Orm remembered Aethelmaer.

In the last days of the reign of King Edward the Confessor, Sihtric had attached himself to the court of Harold, Earl of Wessex, as a priest-confessor – and as a prophet of sorts. He believed he was in the possession of a prophecy already four centuries old, a calendar-like vision called the Menologium of Isolde, whose sole purpose was to ensure an English victory over the Normans in the year of the great comet – the year of Our Lord 1066. Not that it had done much good. Harold, who had refused to take all the prophecy's advice, had fallen to defeat by the Normans.

But during his career as a court Sibyl, Sihtric had learned of the existence of a rival.

'Aethelmaer! A fat, crippled monk from Wiltshire,' he said with some bitterness. 'Who had also been uttering prophecies about the comet. I've since found his very words, among his papers.' He quoted from memory: "'You've come, have you, O comet? You've come, you source of tears to many mothers. It is long since I saw you; but as I see you now you are much more terrible, for I see you brandishing the downfall of my country…"'

'And you summoned him to Westminster.'

'Yes. You were there, Orm, you remember.'

His useless legs stinking of rot and unguent, the monk had wheezed his way through an account of his prophecy – which turned out not to have been his at all, but gabbled out by a young man called Aethelred, who had been abandoned as a child, taken in by the monastery at Malmesbury, and then had his short, unhappy life curtailed by debauched brothers.

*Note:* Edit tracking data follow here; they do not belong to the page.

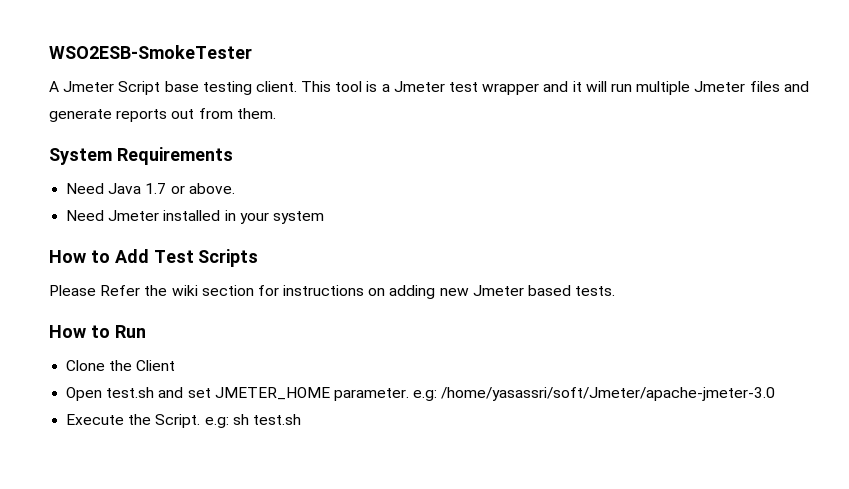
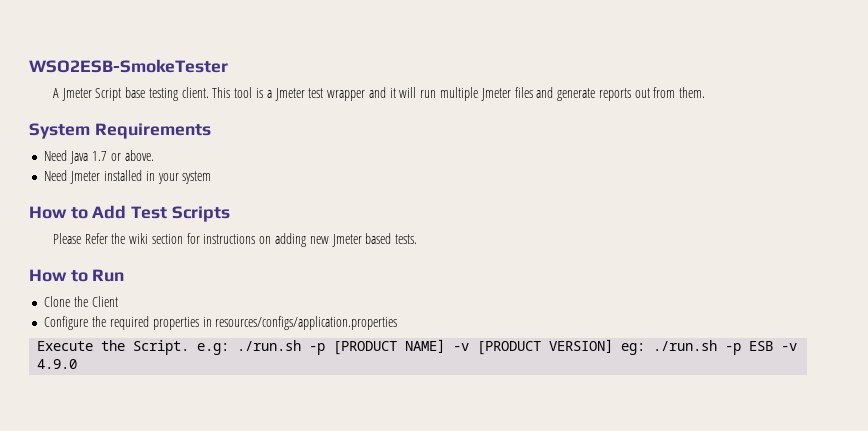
[66,387,776,401] [66,414,301,428] Open test.sh and set JMETER_HOME parameter. e.g: /home/yasassri/soft/Jmeter/apache-jmeter-3.0 // Execute the Script. e.g: sh test.sh -> [44,316,398,330] [37,339,798,355] [37,359,78,369] Configure the required properties in resources/configs/application.properties // Execute the Script. e.g: ./run.sh -p [PRODUCT NAME] -v [PRODUCT VERSION] eg: ./run.sh -p ESB -v 4.9.0

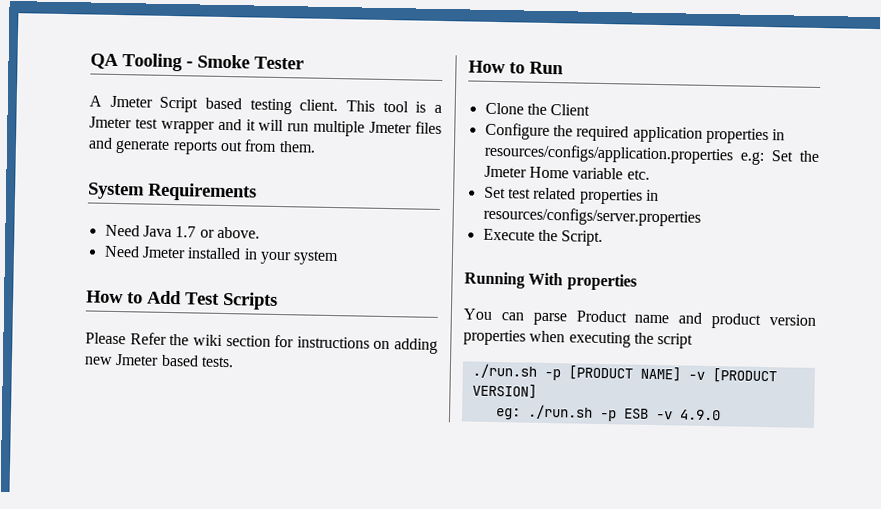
[29,59,228,73] WSO2ESB-SmokeTester -> [90,53,304,72] QA Tooling - Smoke Tester
[125,87,146,98] base -> [205,97,242,110] based
(149, 323) none -> [632,126,703,143] application
[37,340,230,355] // Execute the Script. e.g: -> [739,150,819,165] [483,165,650,180] [483,186,659,205] [482,206,701,227] [482,228,604,247] [464,271,637,291] [463,308,816,329] [463,329,694,349] e.g: Set the Jmeter Home variable etc. // Set test related properties in resources/configs/server.properties // Execute the Script. // Running With properties // You can parse Product name and product version properties when executing the script //
(614, 346) none -> (537, 391) //

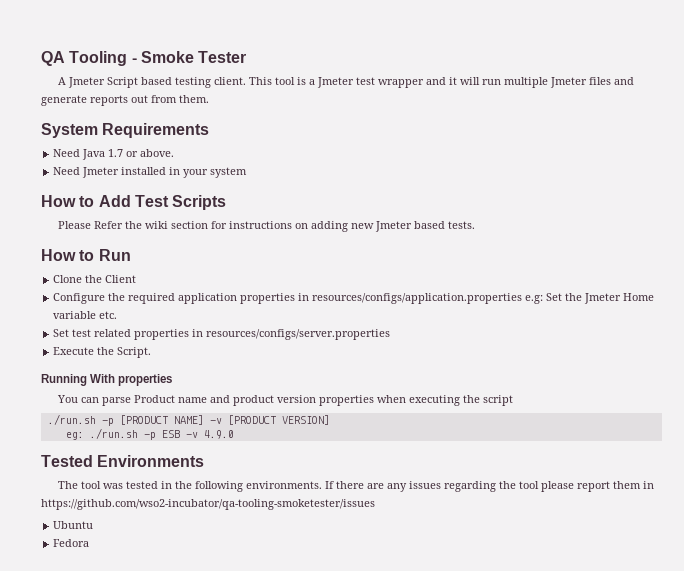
(721, 415) none -> [41,455,205,467] [57,481,654,492] [41,499,375,510] [53,521,94,529] [53,539,90,547] // Tested Environments // The tool was tested in the following environments. If there are any issues regarding the tool please report them in https://github.com/wso2-incubator/qa-tooling-smoketester/issues // Ubuntu // Fedora

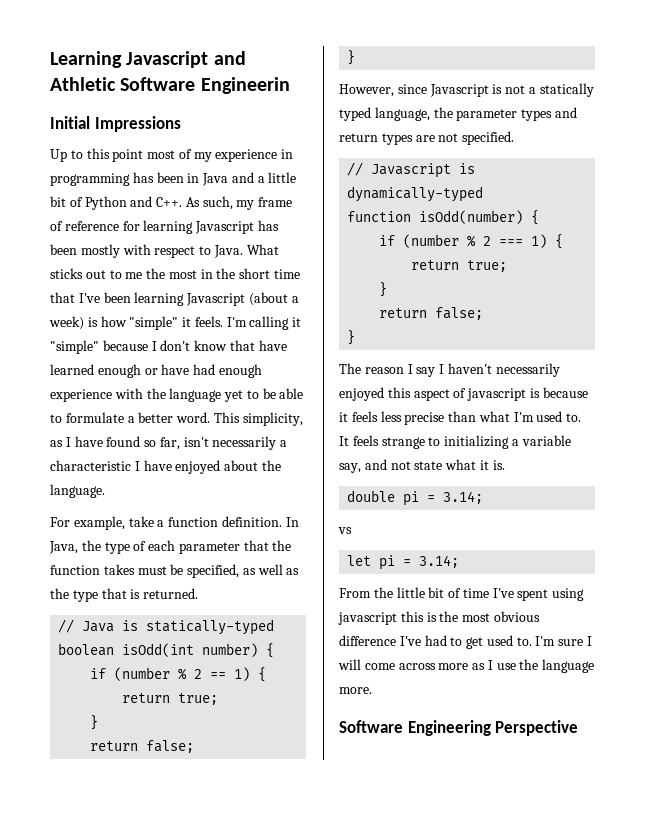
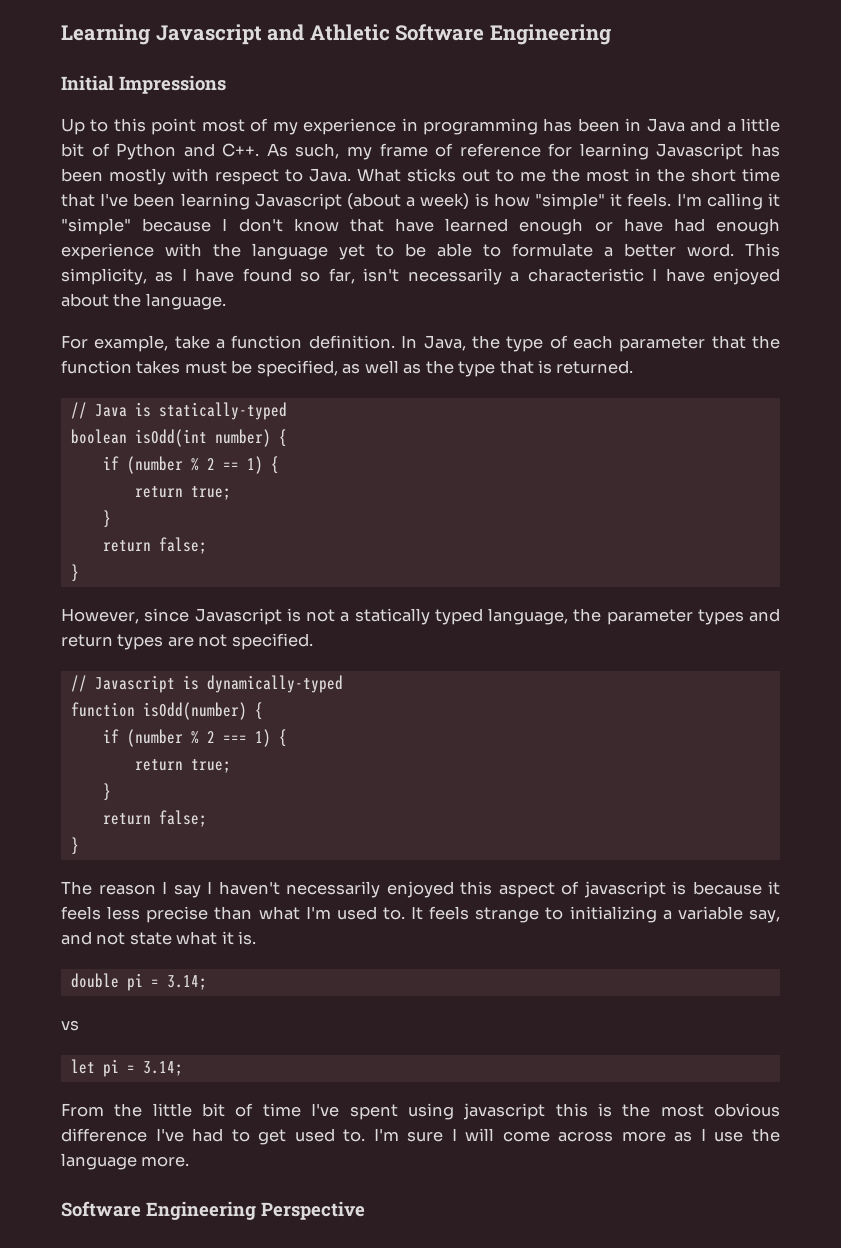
[200,77,290,94] Engineerin -> [489,24,611,45] Engineering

'But not before he had left behind a remarkable body of work, studied and preserved by Aethelmaer and others.'

'I saw them. Sketches of machines. Siege engines, catapults…'

'I call the designs the Codex of Aethelmaer.' Sihtric smiled. 'The Engines of God.'

Orm struggled to remember the fantastic designs he had glimpsed just once, decades ago, and had never understood even then. 'But they were just scribbles on parchment. In a lifetime of study, Aethelmaer could build none of them.'

'Not quite,' Sihtric said. 'He did try to build one, remember? That was how he became crippled.'

Orm shook his head. 'I never understood that. Why would you want to fly like a bird? Of course none of this means a thing unless you can actually build these mechanical marvels of yours.'

'True enough,' Sihtric said. 'And I think you would be pleased to learn that I too have failed like Aethelmaer, wouldn't you, Orm the Viking? Well, you're about to be disappointed.'

Orm stared at him. 'You mean the arbalest? Sihtric, can you really be developing gadgets, weapons, from the plans you stole from that mad monk?'

'Interesting choice of words,' Sihtric said. 'Stole? I hardly think so. You met Aethelmaer. Old, crippled, he could do no more than have his arse wiped by some young novice, and probably enjoyed it too.'

'Your talk is sometimes filthy for a priest,' Orm said.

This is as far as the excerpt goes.